I hate talking about myself, which is why I’m writing a post about it.

On Friday, I had 6 adults in my classroom during one period. The Math Coach from another school came over with one of her teachers and the Director of IT from the district office. The RSP teacher and my math coach joined them and my principal happened to drop by for a visit that day.

“Guys, it’s a little tight in here.”

Later, I got two more emails from people asking to come (with guests) and watch the iPad class. I’m not doing anything spectacular with the iPads, but it’s the big thing right now and apparently that makes me a hot ticket.

My principal did little to dispel my discomfort.

“In your class, you’ve made the iPad a part of the regular day. That’s what they want to see.”

There’s a circus in town, and the tent is in room P-08.

“Come one, come all! Watch me use an Apple TV!”

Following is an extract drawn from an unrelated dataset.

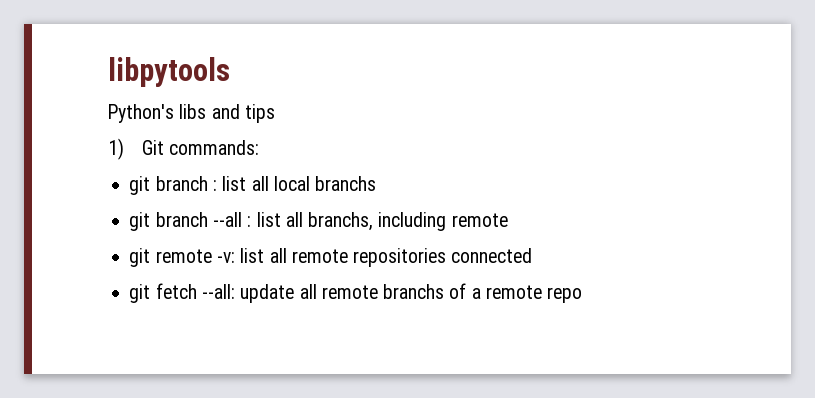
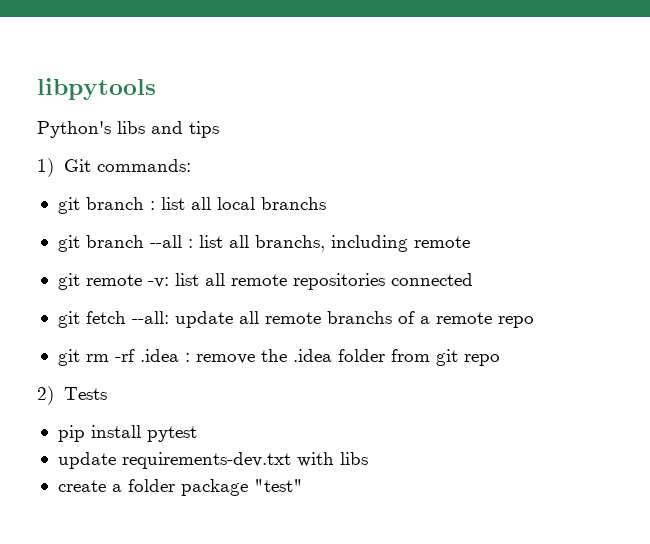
(583, 295) none -> [57,349,500,366] [37,386,107,405] [57,425,197,442] [57,452,368,469] [57,479,303,496] // git rm -rf .idea : remove the .idea folder from git repo // 2) Tests // pip install pytest // update requirements-dev.txt with libs // create a folder package "test"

Recently, a new teacher posted on his/her blog “I want to skip to when I’m established in my craft, after all this hard work of becoming a good teacher.”

I thought that was interesting; because the established teachers that I know rarely feel that they have “arrived”.

Established teachers are the ones who improve daily.
Teachers who don’t improve haven’t “arrived”, they’ve stagnated.

;

I don’t feel like I deserve all the focus–the attention the iPad circus is getting.

That’s okay that I don’t deserve it. I haven’t arrived yet.